* _WHAT IS BEING ASKED_
Make an exact copy of the entries, taking out every picture.
Segment Start: SOURCE MATERIAL
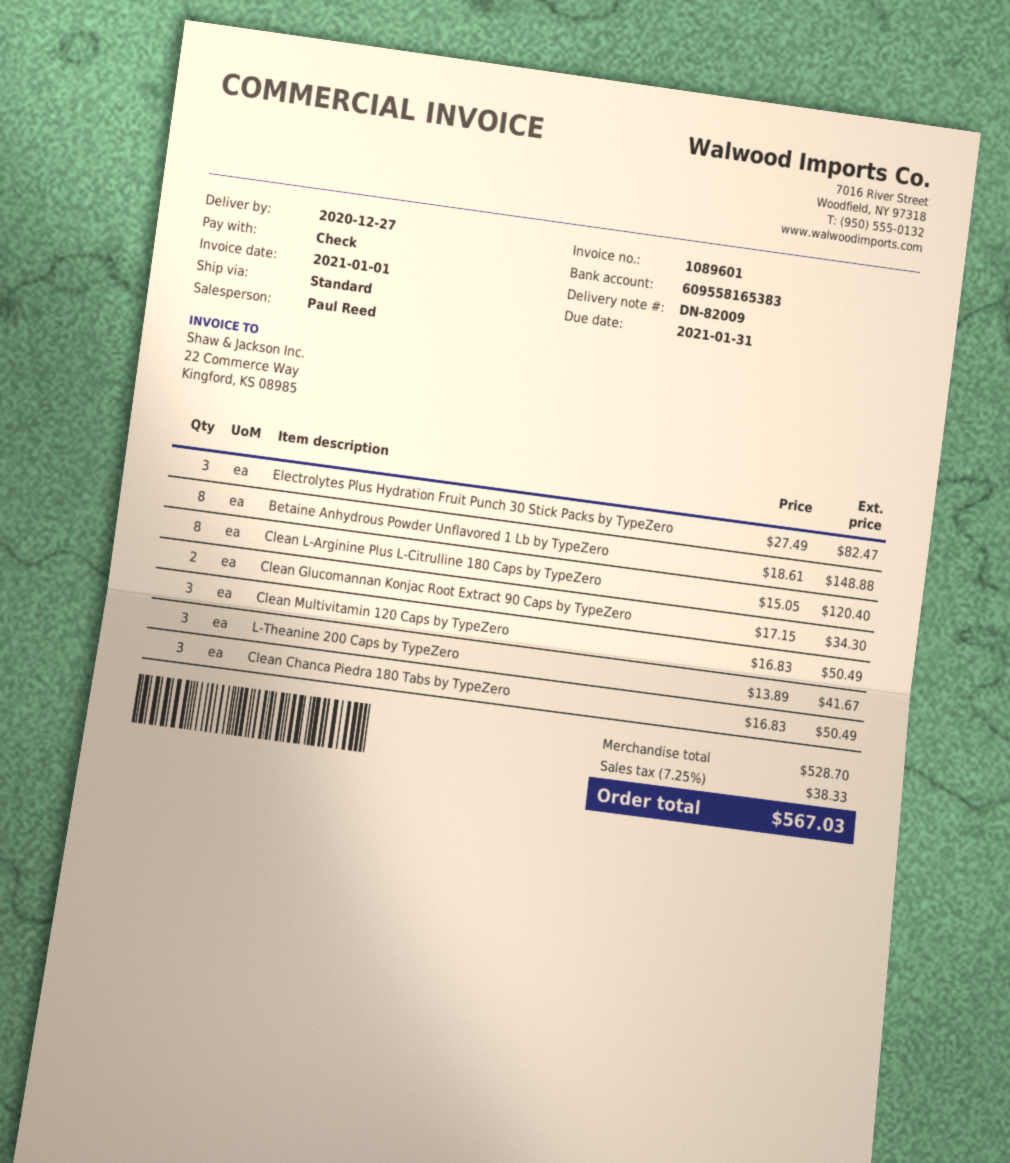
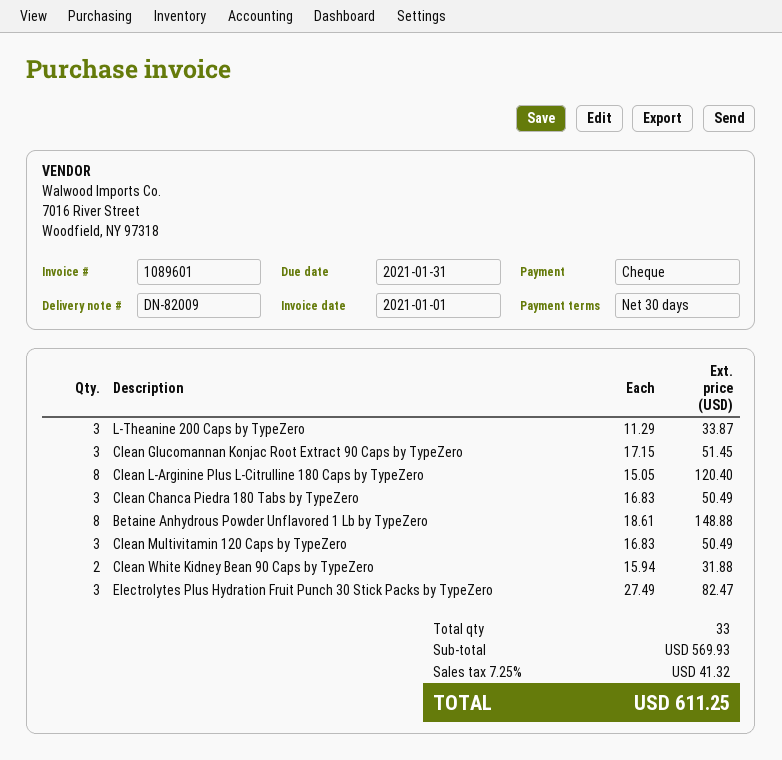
Clean Glucomannan Konjac Root Extract 90 Caps by TypeZero: 2 x 17.15 = 34.30 -> 3 x 17.15 = 51.45
L-Theanine 200 Caps by TypeZero: 3 x 13.89 = 41.67 -> 3 x 11.29 = 33.87
Clean White Kidney Bean 90 Caps by TypeZero: none -> 2 x 15.94 = 31.88
subtotal: 528.70 -> 569.93
tax: 7.25% = 38.33 -> 7.25% = 41.32
total: 567.03 -> 611.25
Segment End: SOURCE MATERIAL
* _TASK SOLUTION_
Clean Glucomannan Konjac Root Extract 90 Caps by TypeZero: 2 x 17.15 = 34.30 -> 3 x 17.15 = 51.45
L-Theanine 200 Caps by TypeZero: 3 x 13.89 = 41.67 -> 3 x 11.29 = 33.87
Clean White Kidney Bean 90 Caps by TypeZero: none -> 2 x 15.94 = 31.88
subtotal: 528.70 -> 569.93
tax: 7.25% = 38.33 -> 7.25% = 41.32
total: 567.03 -> 611.25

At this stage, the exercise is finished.